- _Instructions for the task_
Make an exact copy of the entries below, with all images left out.

===== Supplied records =====

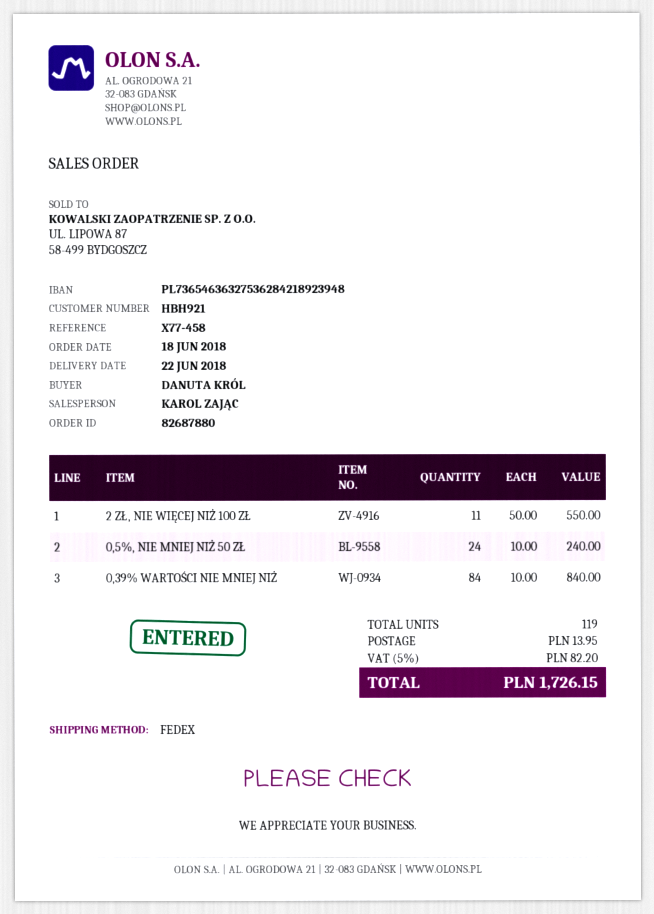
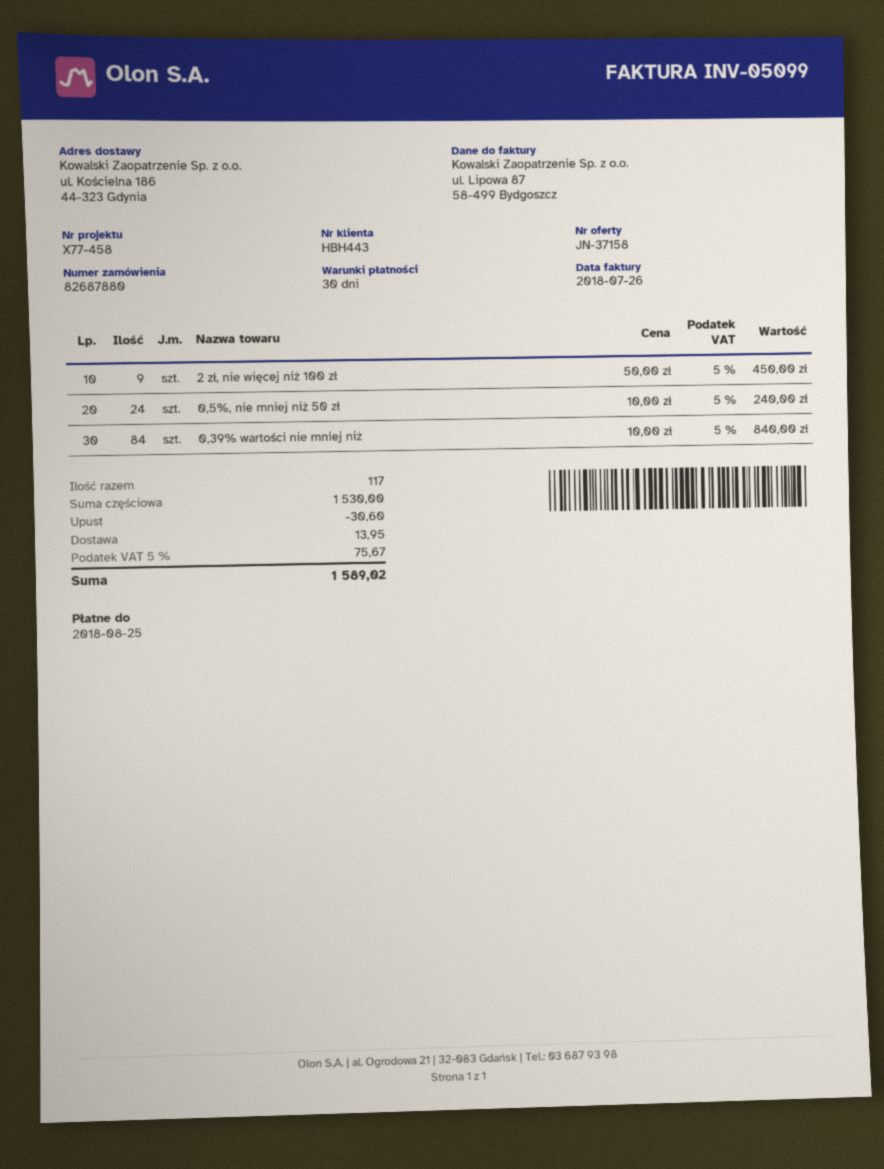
customer number: HBH921 -> HBH443
2 ZŁ, NIE WIĘCEJ NIŻ 100 ZŁ: 11 x 50.00 = 550.00 -> 9 x 50.00 = 450.00
total quantity: 119 -> 117
discount: none -> 30.60
tax: 5% = 82.20 -> 5% = 75.67
total: 1726.15 -> 1589.02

=====

- _Result of the exercise_
customer number: HBH921 -> HBH443
2 ZŁ, NIE WIĘCEJ NIŻ 100 ZŁ: 11 x 50.00 = 550.00 -> 9 x 50.00 = 450.00
total quantity: 119 -> 117
discount: none -> 30.60
tax: 5% = 82.20 -> 5% = 75.67
total: 1726.15 -> 1589.02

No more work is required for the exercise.